La telefonata dura circa 7 minuti e mi sento pure dire: «si ma noi lo portiamo in ospedale». A questo punto facevo prima a caricare mio padre in macchina e correre, come si faceva una volta. Capendo che non sapevano dove andare decido mio malgrado e per fare più in fretta, di lasciare mio padre da solo e con la mia macchina aspettare l’ambulanza all’ingresso di Ragalna. 

Mi chiedo come funziona questo servizio? Cioè il primo operatore localizza la chiamata il secondo ed ancora peggio il mezzo di soccorso non ha le coordinate. Finalmente le sirene e l’arrivo alle 13,03 dei soccorsi come testimoniato dalla chiamata alla centrale operativa, che fa l’autista-soccorritore, con il mio cellulare visto che né la radio dell’ambulanza, né il suo cellulare riuscivano a comunicare. I’equipaggio era composto da due persone. Si attivano per misurare pressione e battiti, che risultano essere molto accelerati.

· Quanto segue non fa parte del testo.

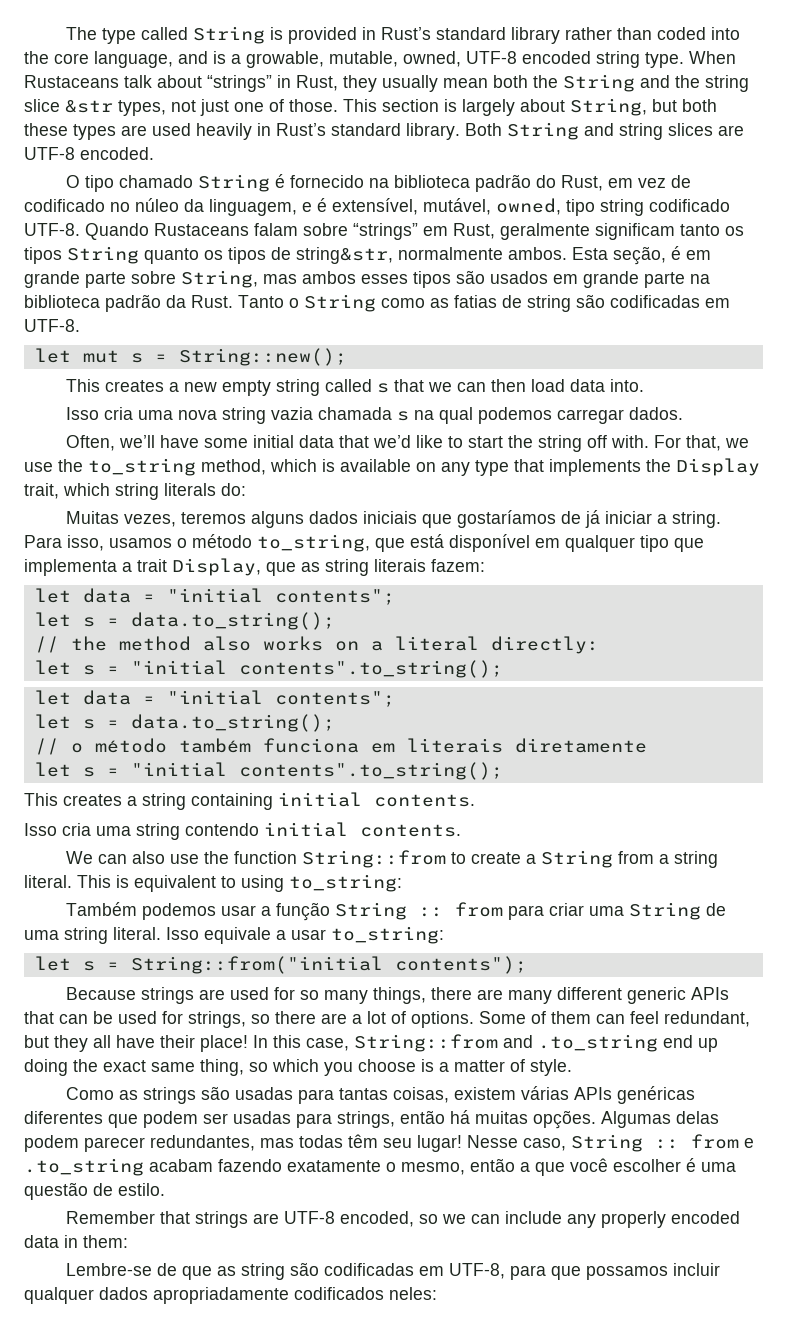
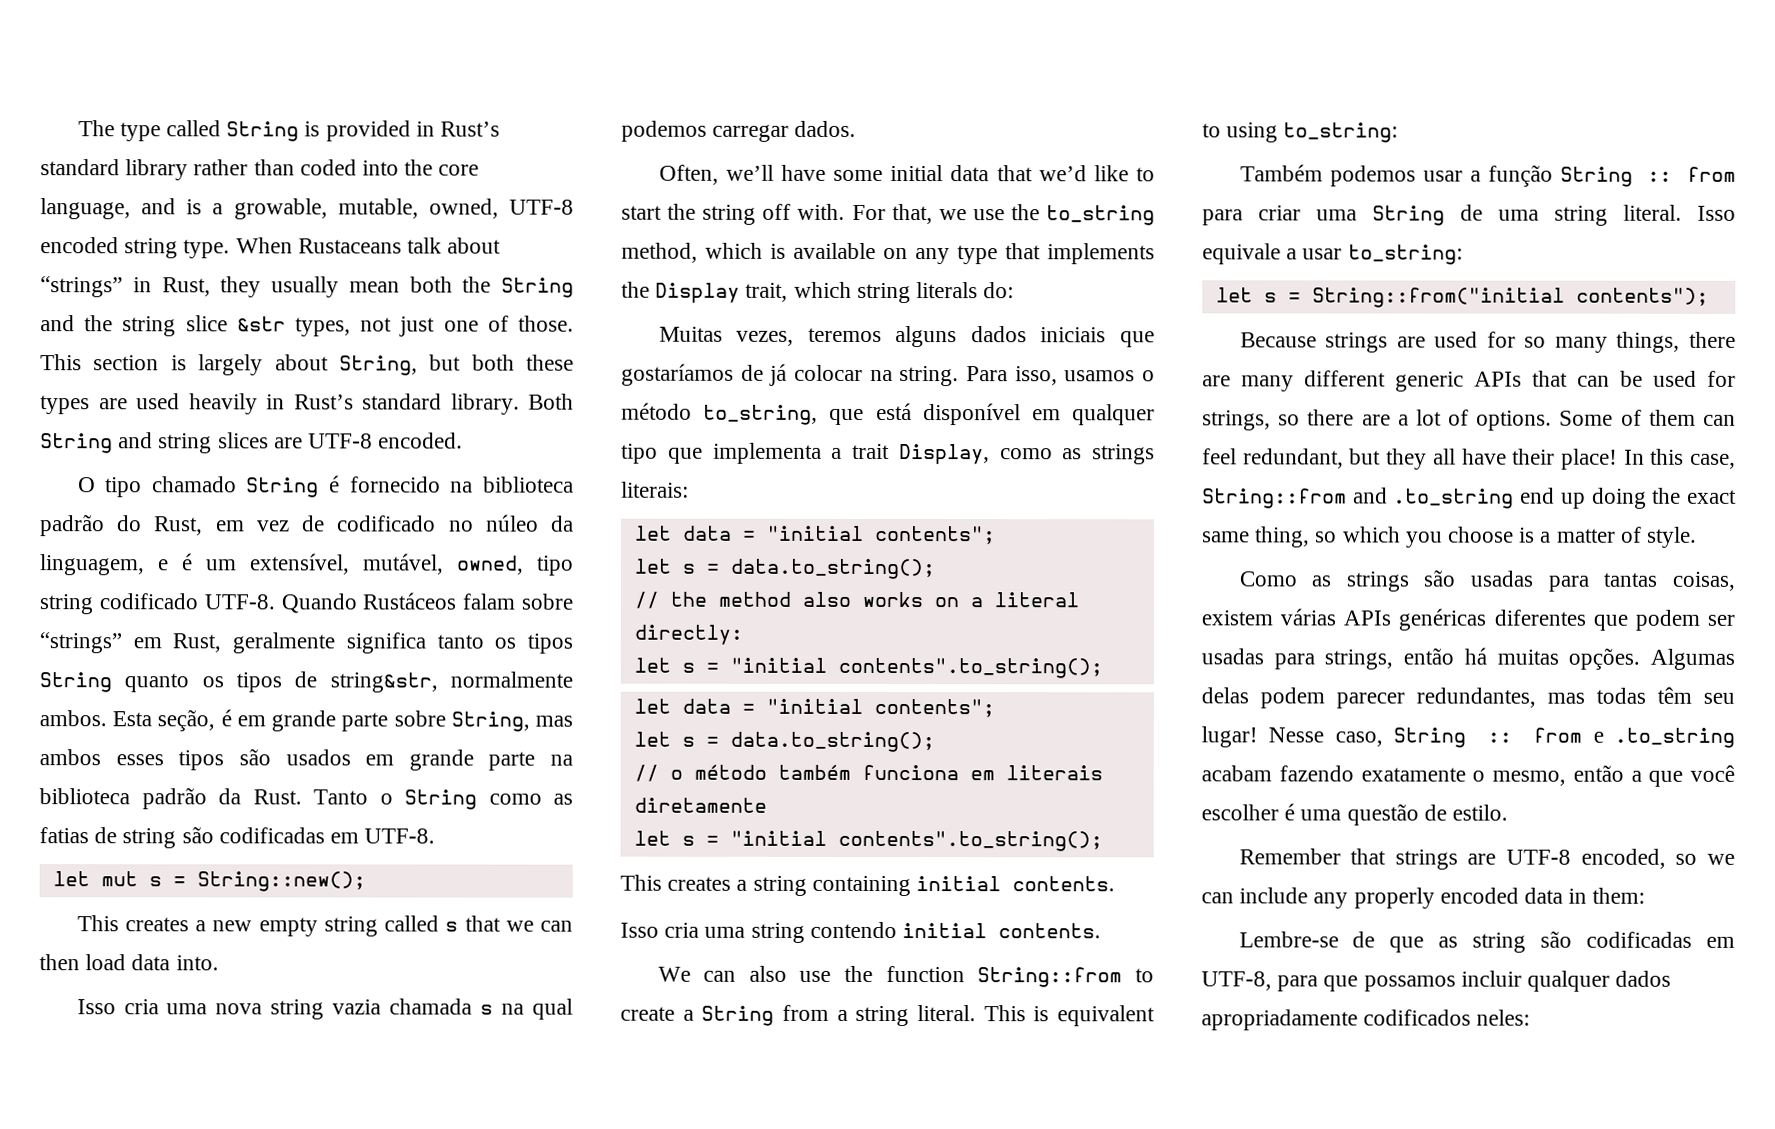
(327, 205) none -> [205,559,237,571] um
[154,223,249,236] Rustaceans -> [362,592,457,610] Rustáceos
[595,223,675,240] significam -> [345,632,426,654] significa
[605,511,668,524] iniciar a -> [794,364,893,382] colocar na
[266,559,485,576] que as string literais fazem: -> [999,444,1155,465] [621,481,689,498] como as strings literais:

Prendono mio padre lo fanno salire in ambulanza e partono diretti all’ospedale più vicino che è Paternò. Chi conosce Ragalna, sa che dal centro del paese all’ospedale si impiegano circa 15 minuti. Siamo arrivati alle 13,30 dopo circa un’ora dalla mia prima chiamata. Al Pronto Soccorso di Paternò trovo una situazione allucinante, una sala ‘diciamo triage’ piccola e stracolma di persone con le più disparate necessità, che non sto qui a raccontare; così tutti insieme.

Aria condizionata quasi inesistente. Mio padre entra quasi subito, ed altrettanto velocemente arriva l’infermiere che inizia a trattarlo, grondando di sudore. Mi rendo conto dello stato in cui lavorano gli operatori di questo presidio ospedaliero, non degno di un paese cosiddetto civile. Visto lo scenario mi allarmo di più augurando che tutto si risolva positivamente e mi metto da parte per non creare ulteriore confusione. Non so se questo Pronto Soccorso sia a norma, ma non credo.

Ancora peggio scopro che l’ospedale non è attrezzato per fare analisi e che i campioni vengono inviati all’ospedale di Biancavilla, anche quelli con carattere di urgenza. Immagino l’impiegato che prende le provette e scappa a Biancavilla per poi tornare con gli esiti. Davvero inimmaginabile. Raccontato tutto questo per fare soltanto delle considerazioni. Il servizio unico delle emergenze nella teoria dovrebbe diminuire i tempi, in realtà è l’esatto contrario.

Trovo assurdo che non si intervenga immediatamente per risolvere subito le storture organizzative, per il bene dell’intera collettività. Se a causa della tempistica, non breve, di questo servizio l’emergenza si trasforma in tragedia a chi va addebitata la colpa? Se non si riesce a renderlo velocemente funzionale, sarebbe meglio tornare ai “vecchi” numeri ,118, 112, 113, 115 etc etc.

Provo ad immaginare cosa possa accadere se capitasse un’emergenza collettiva. Se capitasse un terremoto oppure un alluvione, sarebbe impossibile gestire l’emergenza. Oppure qualcuno tenta di entrare a casa mia, impaurito chiamo il numero unico delle emergenze, e con questo risultato? Davvero senza parole. Così come che senso ha tenere un Pronto Soccorso come quello di Paternò in questo stato?

Un Pronto Soccorso che definisco strategico vista l’ubicazione. Perché non attrezzarlo e renderlo davvero funzionale al trattamento almeno delle prime emergenze? Lasciandolo in questo stato si rischia davvero di creare danni seri a chi ha davvero bisogno. E poi, anche qui se l’emergenza si trasforma in tragedia, chi sarebbe il responsabile? Auspico e chiedo agli organi competenti, che si attivino con forza risolutiva, al fine di correggere o meglio ancora eliminare pericolose inefficienze, al solo fine di tutelare la collettività intera”.